Records from a dataset
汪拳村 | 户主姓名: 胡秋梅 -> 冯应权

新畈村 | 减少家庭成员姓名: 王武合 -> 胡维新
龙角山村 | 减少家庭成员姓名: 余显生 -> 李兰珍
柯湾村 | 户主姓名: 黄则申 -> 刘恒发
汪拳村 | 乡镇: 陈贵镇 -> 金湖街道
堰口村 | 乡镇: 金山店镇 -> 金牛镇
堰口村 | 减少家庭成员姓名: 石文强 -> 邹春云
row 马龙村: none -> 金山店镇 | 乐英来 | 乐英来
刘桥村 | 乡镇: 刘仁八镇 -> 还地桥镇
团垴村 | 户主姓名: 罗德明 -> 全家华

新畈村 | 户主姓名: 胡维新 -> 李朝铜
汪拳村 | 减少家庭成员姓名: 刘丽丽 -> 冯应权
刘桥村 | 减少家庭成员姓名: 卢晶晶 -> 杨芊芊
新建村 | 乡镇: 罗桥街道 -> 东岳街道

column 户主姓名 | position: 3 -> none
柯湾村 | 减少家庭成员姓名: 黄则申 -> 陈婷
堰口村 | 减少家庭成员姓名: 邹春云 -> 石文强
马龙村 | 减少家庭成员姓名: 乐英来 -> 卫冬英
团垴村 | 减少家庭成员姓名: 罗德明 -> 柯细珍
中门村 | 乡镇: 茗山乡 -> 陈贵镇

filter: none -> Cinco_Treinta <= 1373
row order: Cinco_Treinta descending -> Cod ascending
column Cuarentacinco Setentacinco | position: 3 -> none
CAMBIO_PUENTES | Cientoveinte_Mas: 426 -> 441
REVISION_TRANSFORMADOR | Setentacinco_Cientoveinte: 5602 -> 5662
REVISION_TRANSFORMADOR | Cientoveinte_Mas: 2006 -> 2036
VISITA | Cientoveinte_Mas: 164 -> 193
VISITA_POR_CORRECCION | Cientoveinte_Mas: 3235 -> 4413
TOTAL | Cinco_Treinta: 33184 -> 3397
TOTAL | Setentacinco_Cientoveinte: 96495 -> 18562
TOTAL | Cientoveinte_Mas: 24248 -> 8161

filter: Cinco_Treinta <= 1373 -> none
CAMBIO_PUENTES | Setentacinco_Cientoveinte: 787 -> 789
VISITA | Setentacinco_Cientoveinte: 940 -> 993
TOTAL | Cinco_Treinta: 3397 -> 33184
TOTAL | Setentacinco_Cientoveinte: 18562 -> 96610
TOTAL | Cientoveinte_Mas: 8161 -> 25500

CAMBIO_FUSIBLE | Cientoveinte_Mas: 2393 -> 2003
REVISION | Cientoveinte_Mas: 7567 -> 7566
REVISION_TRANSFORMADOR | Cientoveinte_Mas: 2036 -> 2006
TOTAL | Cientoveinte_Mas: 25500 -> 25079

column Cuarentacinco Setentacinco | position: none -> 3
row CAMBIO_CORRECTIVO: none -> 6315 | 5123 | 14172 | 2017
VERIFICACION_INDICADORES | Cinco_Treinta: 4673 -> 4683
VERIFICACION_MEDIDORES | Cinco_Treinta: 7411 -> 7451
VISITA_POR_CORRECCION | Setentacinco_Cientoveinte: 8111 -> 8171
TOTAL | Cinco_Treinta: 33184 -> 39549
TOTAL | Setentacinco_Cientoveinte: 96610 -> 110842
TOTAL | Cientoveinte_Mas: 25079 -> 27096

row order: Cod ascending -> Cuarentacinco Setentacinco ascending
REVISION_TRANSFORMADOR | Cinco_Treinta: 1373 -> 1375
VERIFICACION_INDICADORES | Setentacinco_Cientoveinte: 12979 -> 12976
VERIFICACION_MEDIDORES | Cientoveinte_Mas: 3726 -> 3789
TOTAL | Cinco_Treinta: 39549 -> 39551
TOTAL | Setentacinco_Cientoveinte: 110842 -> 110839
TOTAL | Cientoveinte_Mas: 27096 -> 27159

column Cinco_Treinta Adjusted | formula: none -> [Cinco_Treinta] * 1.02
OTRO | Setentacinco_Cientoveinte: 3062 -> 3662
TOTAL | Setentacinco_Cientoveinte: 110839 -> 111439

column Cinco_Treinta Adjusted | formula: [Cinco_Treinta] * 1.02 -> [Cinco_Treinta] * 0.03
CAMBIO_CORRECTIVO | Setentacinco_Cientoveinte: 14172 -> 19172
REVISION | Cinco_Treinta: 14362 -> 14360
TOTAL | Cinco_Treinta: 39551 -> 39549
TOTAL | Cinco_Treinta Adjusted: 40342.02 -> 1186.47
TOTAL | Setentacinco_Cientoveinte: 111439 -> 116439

> _What you will do_
Every record above needs to be returned in full, exactly.

> _Solution below_
汪拳村 | 户主姓名: 胡秋梅 -> 冯应权

新畈村 | 减少家庭成员姓名: 王武合 -> 胡维新
龙角山村 | 减少家庭成员姓名: 余显生 -> 李兰珍
柯湾村 | 户主姓名: 黄则申 -> 刘恒发
汪拳村 | 乡镇: 陈贵镇 -> 金湖街道
堰口村 | 乡镇: 金山店镇 -> 金牛镇
堰口村 | 减少家庭成员姓名: 石文强 -> 邹春云
row 马龙村: none -> 金山店镇 | 乐英来 | 乐英来
刘桥村 | 乡镇: 刘仁八镇 -> 还地桥镇
团垴村 | 户主姓名: 罗德明 -> 全家华

新畈村 | 户主姓名: 胡维新 -> 李朝铜
汪拳村 | 减少家庭成员姓名: 刘丽丽 -> 冯应权
刘桥村 | 减少家庭成员姓名: 卢晶晶 -> 杨芊芊
新建村 | 乡镇: 罗桥街道 -> 东岳街道

column 户主姓名 | position: 3 -> none
柯湾村 | 减少家庭成员姓名: 黄则申 -> 陈婷
堰口村 | 减少家庭成员姓名: 邹春云 -> 石文强
马龙村 | 减少家庭成员姓名: 乐英来 -> 卫冬英
团垴村 | 减少家庭成员姓名: 罗德明 -> 柯细珍
中门村 | 乡镇: 茗山乡 -> 陈贵镇

filter: none -> Cinco_Treinta <= 1373
row order: Cinco_Treinta descending -> Cod ascending
column Cuarentacinco Setentacinco | position: 3 -> none
CAMBIO_PUENTES | Cientoveinte_Mas: 426 -> 441
REVISION_TRANSFORMADOR | Setentacinco_Cientoveinte: 5602 -> 5662
REVISION_TRANSFORMADOR | Cientoveinte_Mas: 2006 -> 2036
VISITA | Cientoveinte_Mas: 164 -> 193
VISITA_POR_CORRECCION | Cientoveinte_Mas: 3235 -> 4413
TOTAL | Cinco_Treinta: 33184 -> 3397
TOTAL | Setentacinco_Cientoveinte: 96495 -> 18562
TOTAL | Cientoveinte_Mas: 24248 -> 8161

filter: Cinco_Treinta <= 1373 -> none
CAMBIO_PUENTES | Setentacinco_Cientoveinte: 787 -> 789
VISITA | Setentacinco_Cientoveinte: 940 -> 993
TOTAL | Cinco_Treinta: 3397 -> 33184
TOTAL | Setentacinco_Cientoveinte: 18562 -> 96610
TOTAL | Cientoveinte_Mas: 8161 -> 25500

CAMBIO_FUSIBLE | Cientoveinte_Mas: 2393 -> 2003
REVISION | Cientoveinte_Mas: 7567 -> 7566
REVISION_TRANSFORMADOR | Cientoveinte_Mas: 2036 -> 2006
TOTAL | Cientoveinte_Mas: 25500 -> 25079

column Cuarentacinco Setentacinco | position: none -> 3
row CAMBIO_CORRECTIVO: none -> 6315 | 5123 | 14172 | 2017
VERIFICACION_INDICADORES | Cinco_Treinta: 4673 -> 4683
VERIFICACION_MEDIDORES | Cinco_Treinta: 7411 -> 7451
VISITA_POR_CORRECCION | Setentacinco_Cientoveinte: 8111 -> 8171
TOTAL | Cinco_Treinta: 33184 -> 39549
TOTAL | Setentacinco_Cientoveinte: 96610 -> 110842
TOTAL | Cientoveinte_Mas: 25079 -> 27096

row order: Cod ascending -> Cuarentacinco Setentacinco ascending
REVISION_TRANSFORMADOR | Cinco_Treinta: 1373 -> 1375
VERIFICACION_INDICADORES | Setentacinco_Cientoveinte: 12979 -> 12976
VERIFICACION_MEDIDORES | Cientoveinte_Mas: 3726 -> 3789
TOTAL | Cinco_Treinta: 39549 -> 39551
TOTAL | Setentacinco_Cientoveinte: 110842 -> 110839
TOTAL | Cientoveinte_Mas: 27096 -> 27159

column Cinco_Treinta Adjusted | formula: none -> [Cinco_Treinta] * 1.02
OTRO | Setentacinco_Cientoveinte: 3062 -> 3662
TOTAL | Setentacinco_Cientoveinte: 110839 -> 111439

column Cinco_Treinta Adjusted | formula: [Cinco_Treinta] * 1.02 -> [Cinco_Treinta] * 0.03
CAMBIO_CORRECTIVO | Setentacinco_Cientoveinte: 14172 -> 19172
REVISION | Cinco_Treinta: 14362 -> 14360
TOTAL | Cinco_Treinta: 39551 -> 39549
TOTAL | Cinco_Treinta Adjusted: 40342.02 -> 1186.47
TOTAL | Setentacinco_Cientoveinte: 111439 -> 116439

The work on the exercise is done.